Accurate subspecies-level identification of Mycobacterium avium is critical for improving patient outcomes, guiding treatment decisions, and informing public health strategies. Molecular methods, particularly PCR, MLST, and WGS, have significantly advanced the ability to differentiate clinically significant subspecies. Continued research into the genetic and phenotypic diversity of M. avium will further improve diagnostic accuracy and lead to better management of infections caused by this complex group of mycobacteria.

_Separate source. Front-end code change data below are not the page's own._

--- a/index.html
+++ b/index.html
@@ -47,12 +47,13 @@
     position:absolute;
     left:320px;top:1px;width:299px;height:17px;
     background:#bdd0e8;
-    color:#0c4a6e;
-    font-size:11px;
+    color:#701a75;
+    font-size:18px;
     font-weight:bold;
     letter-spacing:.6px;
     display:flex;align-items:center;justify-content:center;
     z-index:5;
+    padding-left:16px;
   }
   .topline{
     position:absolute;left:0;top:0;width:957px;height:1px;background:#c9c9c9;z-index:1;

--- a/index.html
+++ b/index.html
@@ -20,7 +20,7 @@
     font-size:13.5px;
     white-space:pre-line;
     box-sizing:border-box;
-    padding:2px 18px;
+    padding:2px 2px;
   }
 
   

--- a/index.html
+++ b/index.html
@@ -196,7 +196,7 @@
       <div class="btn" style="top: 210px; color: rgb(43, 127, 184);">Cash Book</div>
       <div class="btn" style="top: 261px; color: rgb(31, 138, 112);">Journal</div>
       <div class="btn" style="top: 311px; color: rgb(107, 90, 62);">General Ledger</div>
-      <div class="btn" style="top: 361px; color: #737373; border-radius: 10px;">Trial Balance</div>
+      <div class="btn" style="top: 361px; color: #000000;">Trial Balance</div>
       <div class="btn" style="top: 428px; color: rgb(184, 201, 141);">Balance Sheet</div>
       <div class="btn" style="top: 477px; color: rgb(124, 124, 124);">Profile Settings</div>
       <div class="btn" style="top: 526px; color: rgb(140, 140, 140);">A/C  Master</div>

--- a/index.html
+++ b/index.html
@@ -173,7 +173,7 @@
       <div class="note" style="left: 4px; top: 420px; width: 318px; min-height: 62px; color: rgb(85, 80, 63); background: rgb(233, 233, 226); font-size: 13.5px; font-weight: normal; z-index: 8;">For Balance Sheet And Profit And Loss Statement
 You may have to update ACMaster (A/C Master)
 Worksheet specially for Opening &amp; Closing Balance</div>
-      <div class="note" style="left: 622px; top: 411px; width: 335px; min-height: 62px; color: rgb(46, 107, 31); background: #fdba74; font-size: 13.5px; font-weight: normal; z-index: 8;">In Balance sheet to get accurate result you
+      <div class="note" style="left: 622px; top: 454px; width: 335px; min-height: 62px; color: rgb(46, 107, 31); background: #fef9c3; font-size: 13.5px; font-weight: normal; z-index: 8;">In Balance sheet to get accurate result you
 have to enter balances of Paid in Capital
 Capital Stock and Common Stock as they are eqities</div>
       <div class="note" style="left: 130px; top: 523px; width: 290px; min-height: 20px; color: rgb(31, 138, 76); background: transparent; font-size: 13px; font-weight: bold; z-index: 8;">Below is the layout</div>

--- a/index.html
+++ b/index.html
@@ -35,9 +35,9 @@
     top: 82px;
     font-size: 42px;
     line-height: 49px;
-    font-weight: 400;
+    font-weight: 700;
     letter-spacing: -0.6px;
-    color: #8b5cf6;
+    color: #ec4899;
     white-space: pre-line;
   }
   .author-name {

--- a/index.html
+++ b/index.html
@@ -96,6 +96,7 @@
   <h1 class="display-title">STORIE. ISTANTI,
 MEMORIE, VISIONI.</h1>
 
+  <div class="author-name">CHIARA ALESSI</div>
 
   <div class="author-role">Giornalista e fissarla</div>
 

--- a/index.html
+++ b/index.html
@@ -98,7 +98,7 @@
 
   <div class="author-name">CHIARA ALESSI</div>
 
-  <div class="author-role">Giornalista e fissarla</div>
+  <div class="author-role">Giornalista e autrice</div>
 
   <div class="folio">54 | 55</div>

Challenges and Future Directions

Despite advances in molecular methods, accurate subspecies-level identification of M. avium remains challenging due to the genetic similarity among subspecies and the presence of genetic diversity within subspecies. Moreover, the environmental ubiquity of M. avium adds complexity to distinguishing between pathogenic and non-pathogenic strains. Rapid diagnostic techniques must balance accuracy with cost-effectiveness, especially in resourcelimited settings where M. avium infections are common. Standardization of diagnostic methods and the creation of comprehensive genomic databases will play a pivotal role in improving subspecies identification. Additionally, integrating molecular diagnostics with clinical data will enhance the understanding of the clinical relevance of specific M. avium subspecies.